Stored items
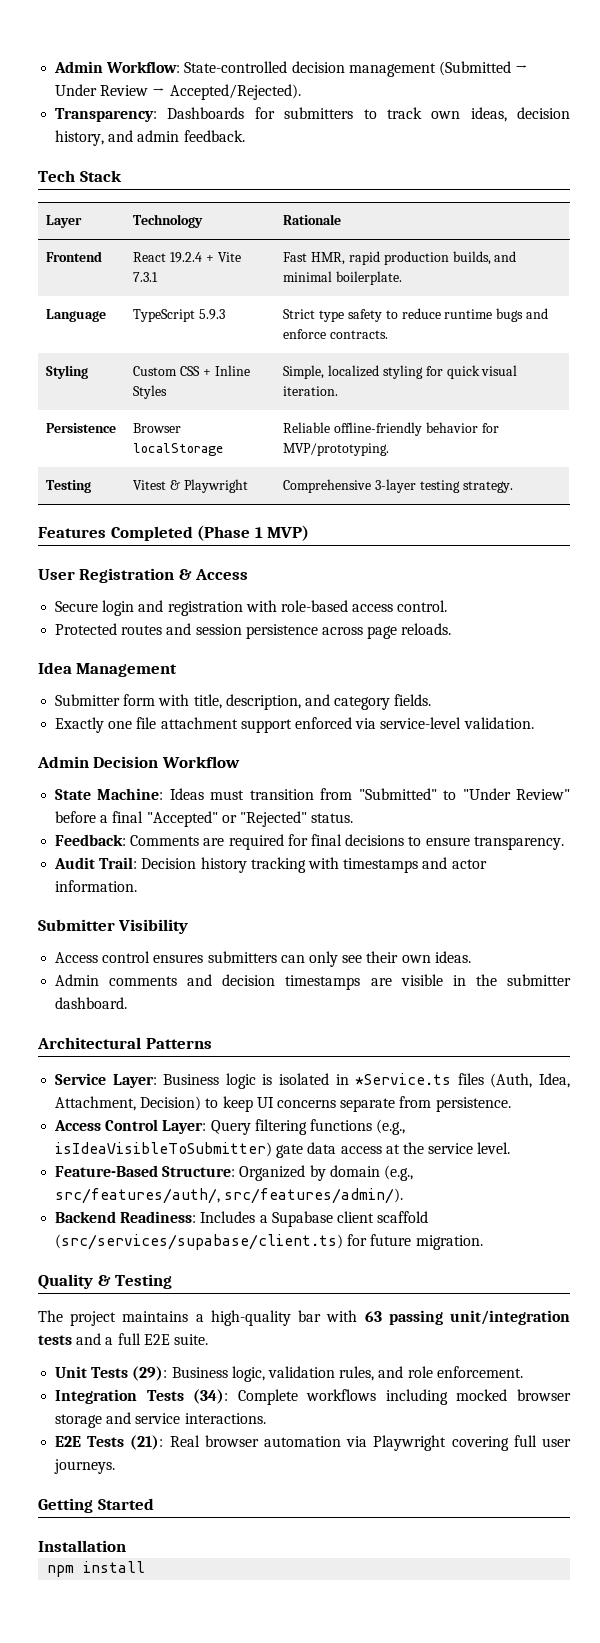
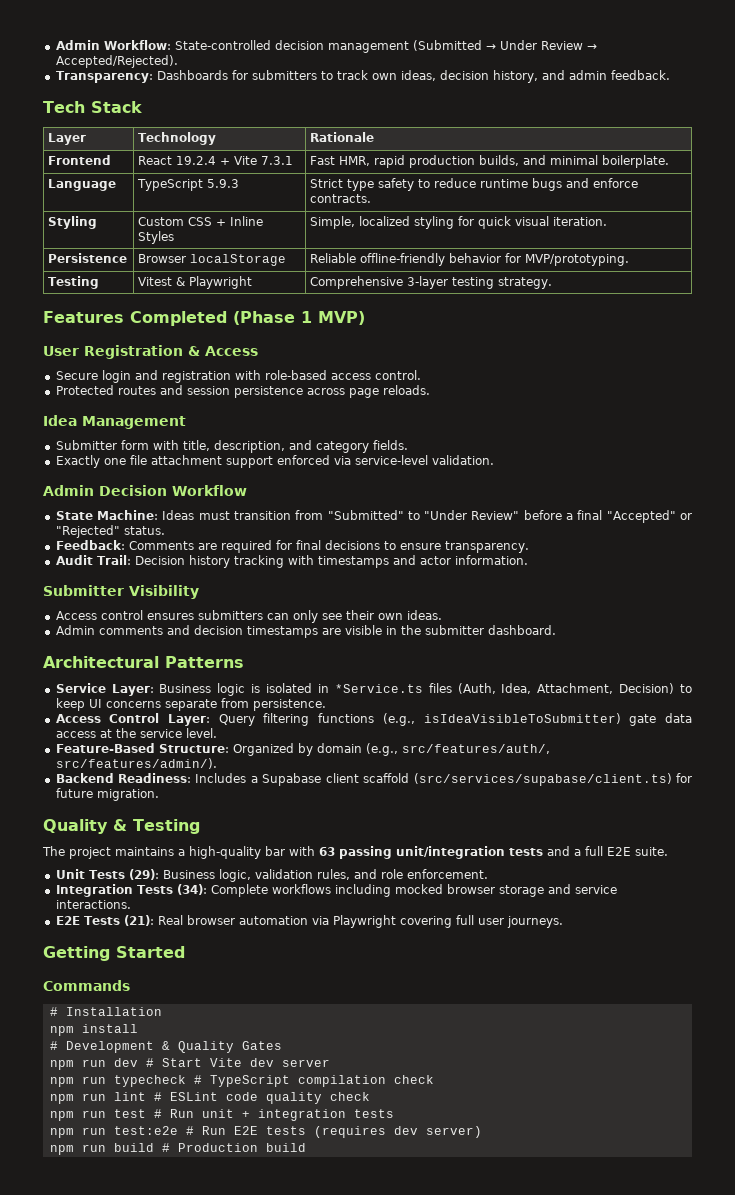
- Installation
+ Commands
+ # Installation
+ # Development & Quality Gates
+ npm run dev # Start Vite dev server
+ npm run typecheck # TypeScript compilation check
+ npm run lint # ESLint code quality check
+ npm run test # Run unit + integration tests
+ npm run test:e2e # Run E2E tests (requires dev server)
+ npm run build # Production build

(EXERCISE DIRECTIONS) From the entries above, say how many lines contain "test". Only the number is wanted.

(PROBLEM SOLUTION) 2